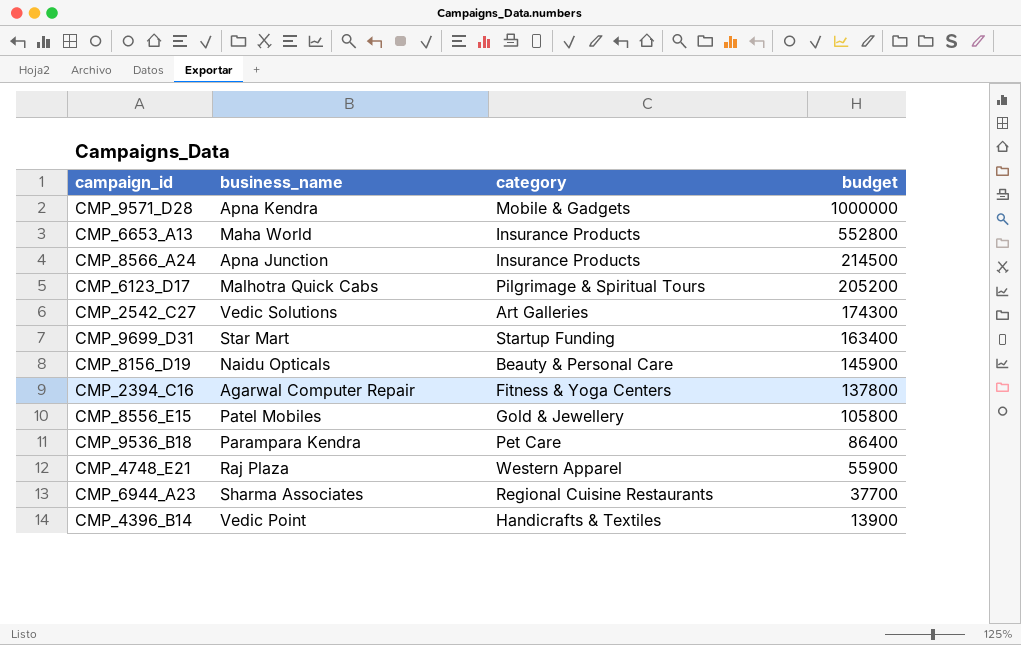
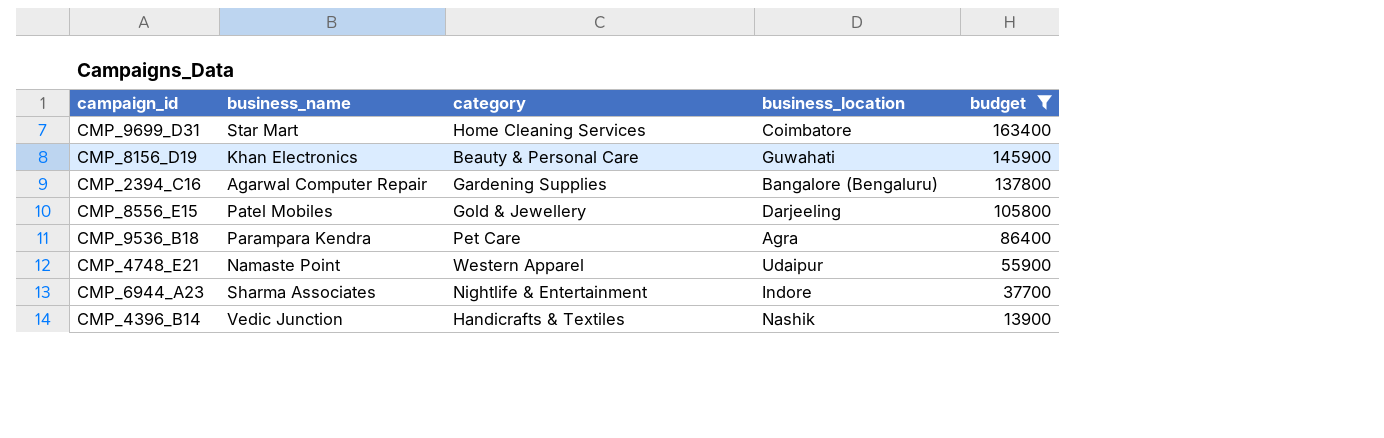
filter: none -> budget <= 163400
column business_location | position: none -> 4
CMP_9699_D31 | category: Startup Funding -> Home Cleaning Services
CMP_8156_D19 | business_name: Naidu Opticals -> Khan Electronics
CMP_2394_C16 | category: Fitness & Yoga Centers -> Gardening Supplies
CMP_4748_E21 | business_name: Raj Plaza -> Namaste Point
CMP_6944_A23 | category: Regional Cuisine Restaurants -> Nightlife & Entertainment
CMP_4396_B14 | business_name: Vedic Point -> Vedic Junction

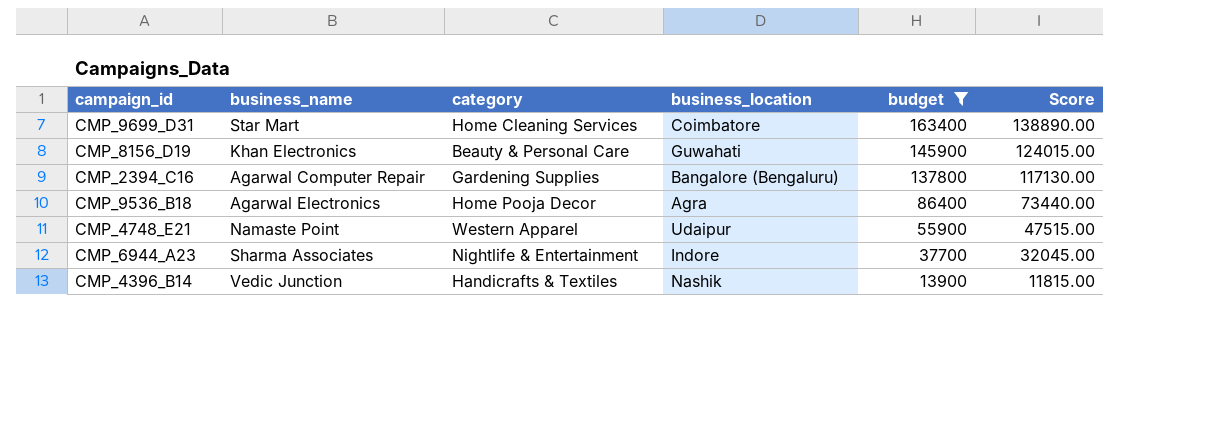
column Score | formula: none -> [budget] * 0.85
row CMP_8556_E15: Patel Mobiles | Gold & Jewellery | Darjeeling | 105800 -> none
CMP_9536_B18 | business_name: Parampara Kendra -> Agarwal Electronics
CMP_9536_B18 | category: Pet Care -> Home Pooja Decor

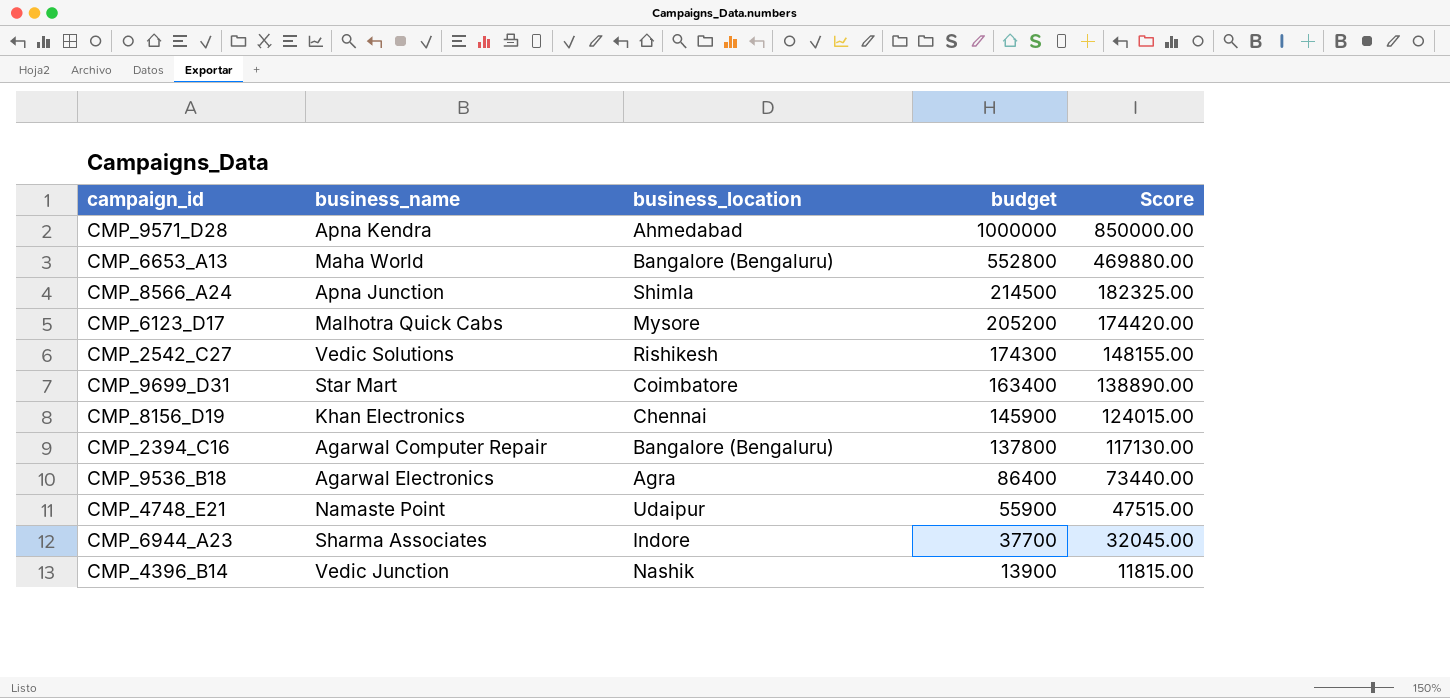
filter: budget <= 163400 -> none
column category | position: 3 -> none
CMP_8156_D19 | business_location: Guwahati -> Chennai

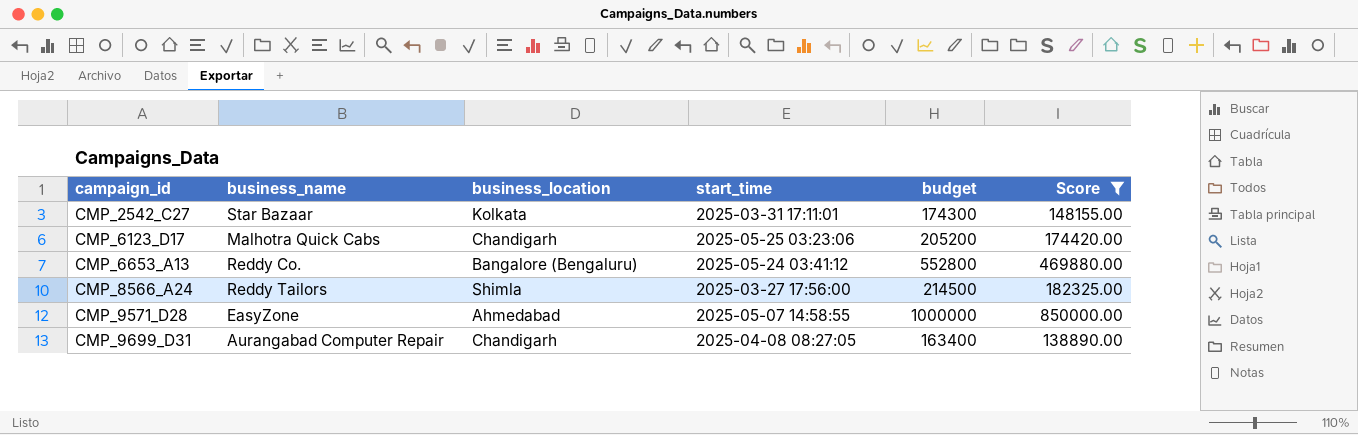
filter: none -> Score >= 138890.00
row order: budget descending -> campaign_id ascending
column start_time | position: none -> 4
CMP_2542_C27 | business_name: Vedic Solutions -> Star Bazaar
CMP_2542_C27 | business_location: Rishikesh -> Kolkata
CMP_6123_D17 | business_location: Mysore -> Chandigarh
CMP_6653_A13 | business_name: Maha World -> Reddy Co.
CMP_8566_A24 | business_name: Apna Junction -> Reddy Tailors
CMP_9571_D28 | business_name: Apna Kendra -> EasyZone
CMP_9699_D31 | business_name: Star Mart -> Aurangabad Computer Repair
CMP_9699_D31 | business_location: Coimbatore -> Chandigarh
====
Give back exactly the lines above from the one with "row CMP_8556_E15: Patel" through the one with "filter: budget <= 163400 -> none", both included. Pictures don't belong in the copy.

row CMP_8556_E15: Patel Mobiles | Gold & Jewellery | Darjeeling | 105800 -> none
CMP_9536_B18 | business_name: Parampara Kendra -> Agarwal Electronics
CMP_9536_B18 | category: Pet Care -> Home Pooja Decor

filter: budget <= 163400 -> none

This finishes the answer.